* [Instructions to follow]
Leave every image behind and restate the data word for word.

* [Provided information]
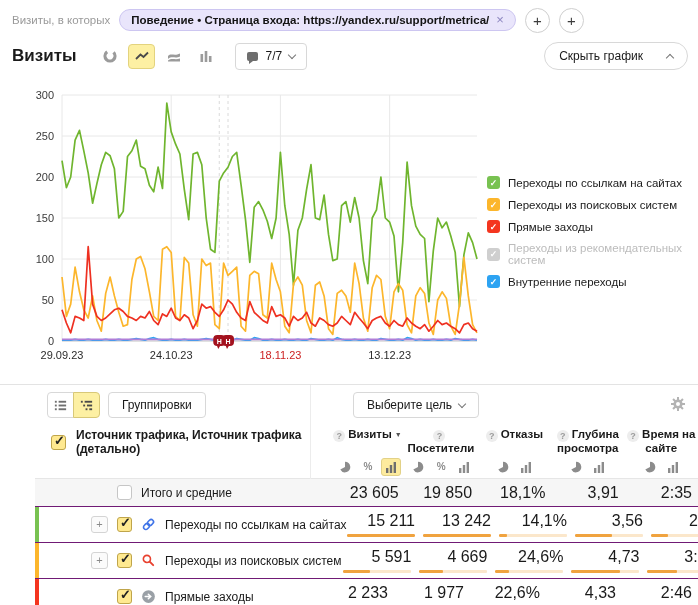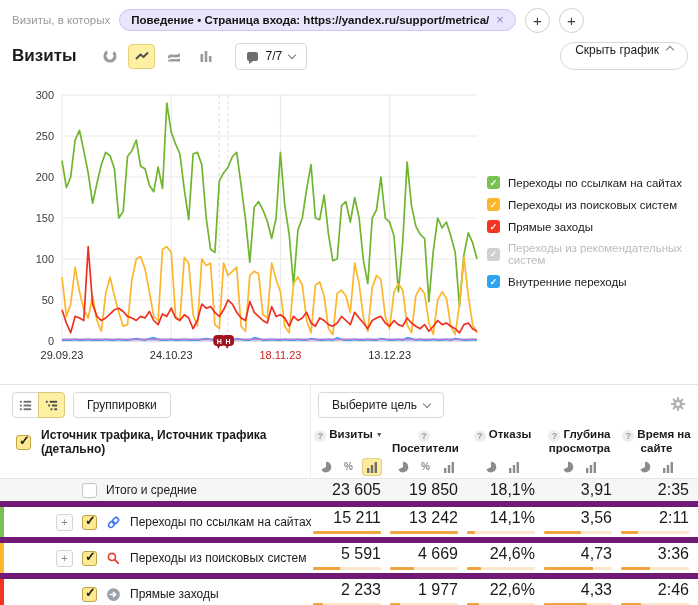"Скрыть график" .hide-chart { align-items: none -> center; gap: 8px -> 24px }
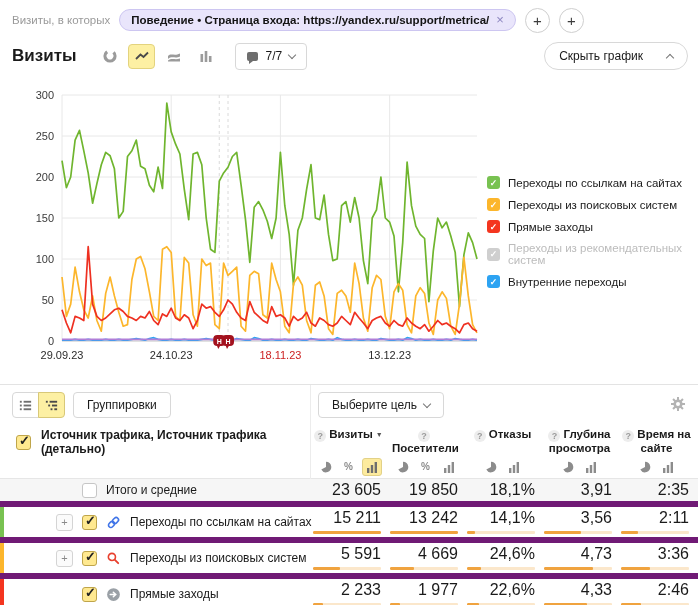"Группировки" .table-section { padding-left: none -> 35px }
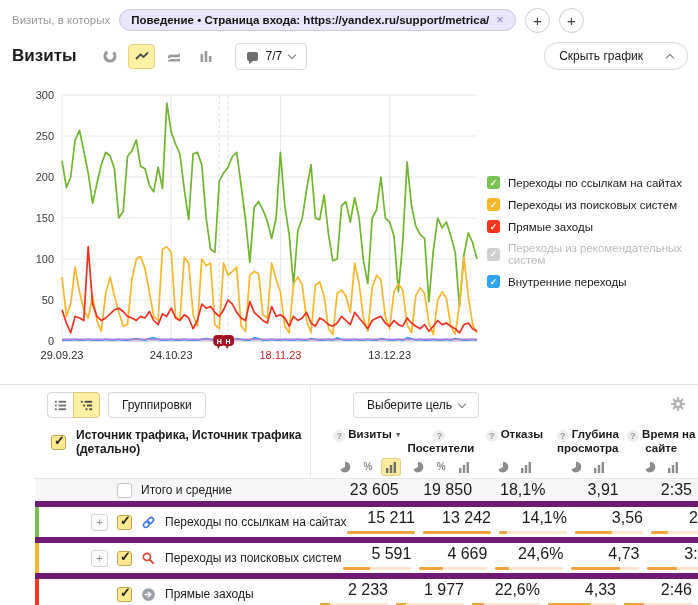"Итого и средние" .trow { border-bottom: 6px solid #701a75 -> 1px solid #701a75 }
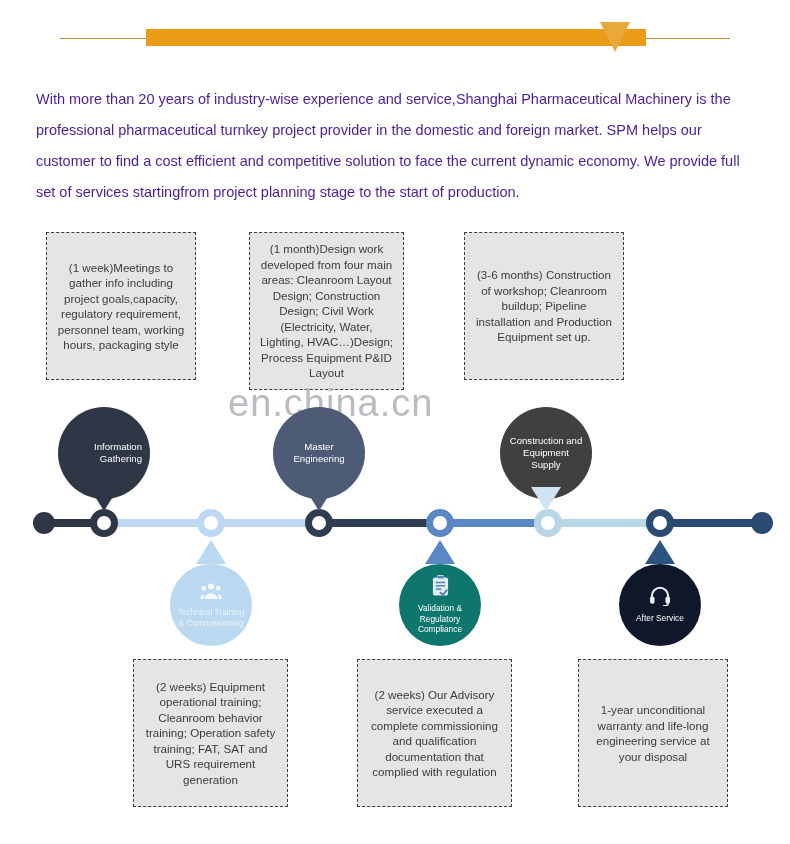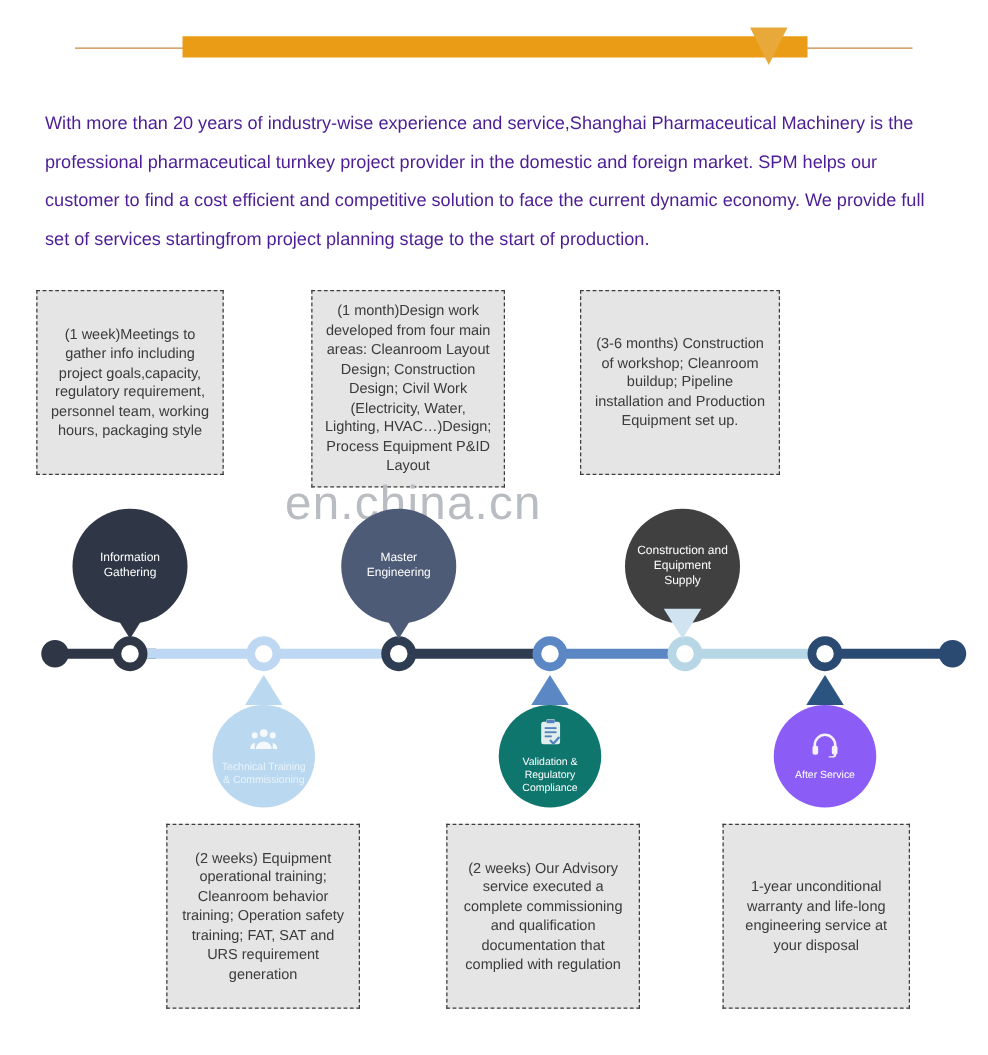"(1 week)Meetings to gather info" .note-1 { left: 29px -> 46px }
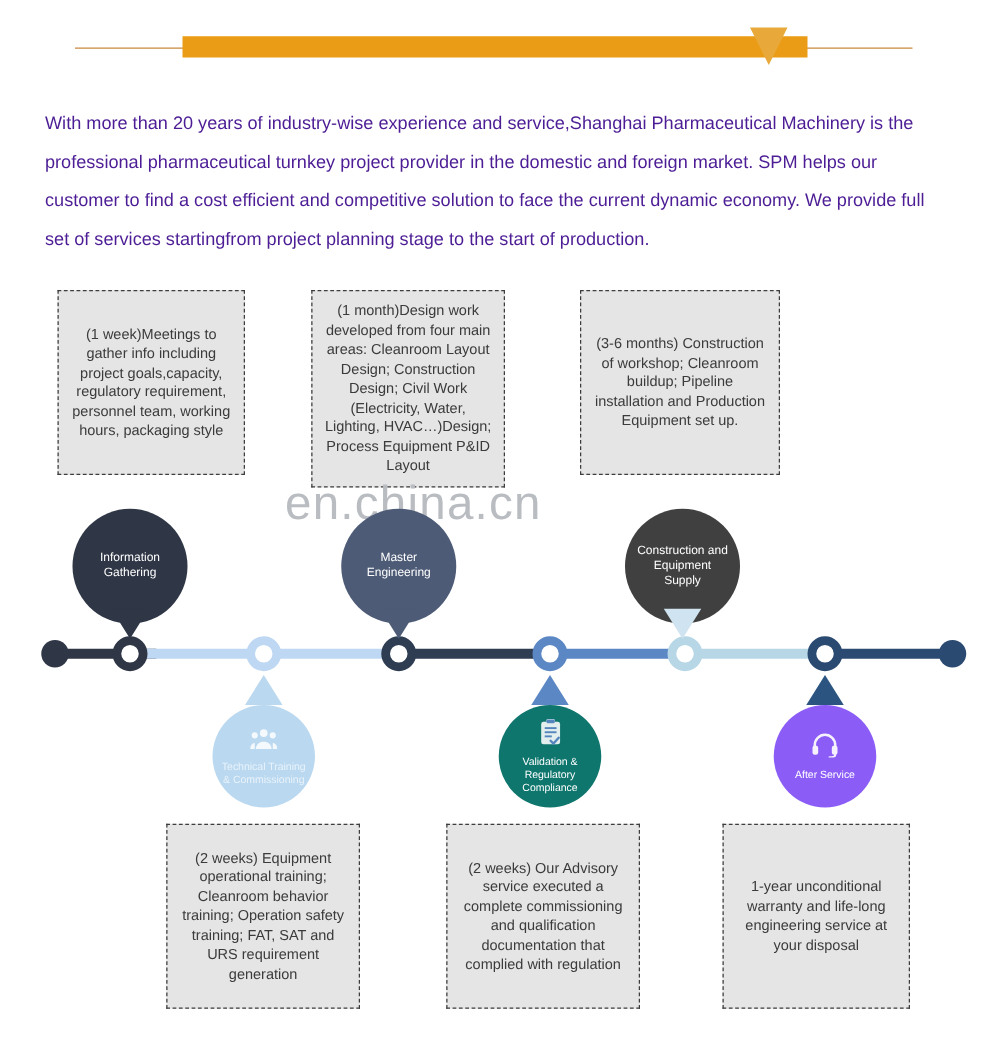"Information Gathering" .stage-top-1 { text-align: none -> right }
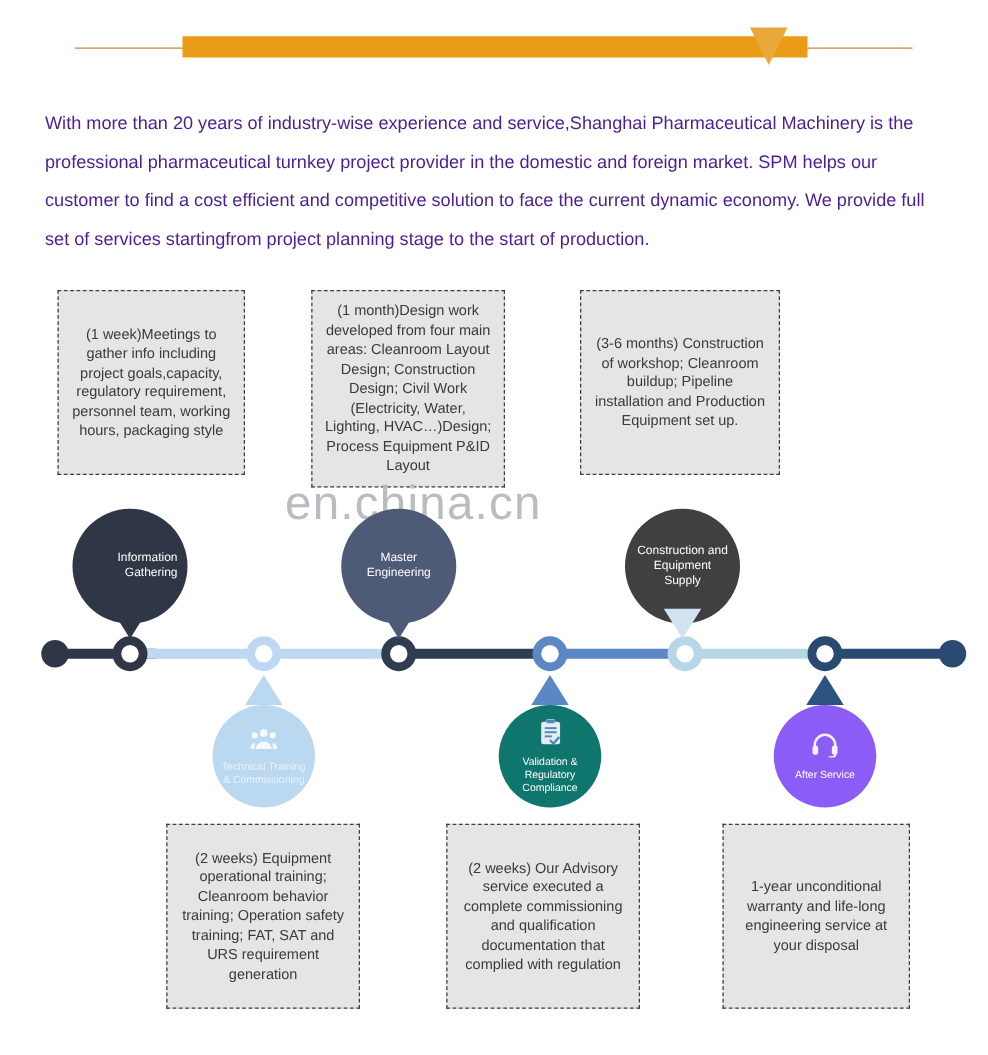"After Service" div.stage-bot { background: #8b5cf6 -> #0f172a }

* [Result of this task]
"Скрыть график" .hide-chart { align-items: none -> center; gap: 8px -> 24px }
"Группировки" .table-section { padding-left: none -> 35px }
"Итого и средние" .trow { border-bottom: 6px solid #701a75 -> 1px solid #701a75 }
"(1 week)Meetings to gather info" .note-1 { left: 29px -> 46px }
"Information Gathering" .stage-top-1 { text-align: none -> right }
"After Service" div.stage-bot { background: #8b5cf6 -> #0f172a }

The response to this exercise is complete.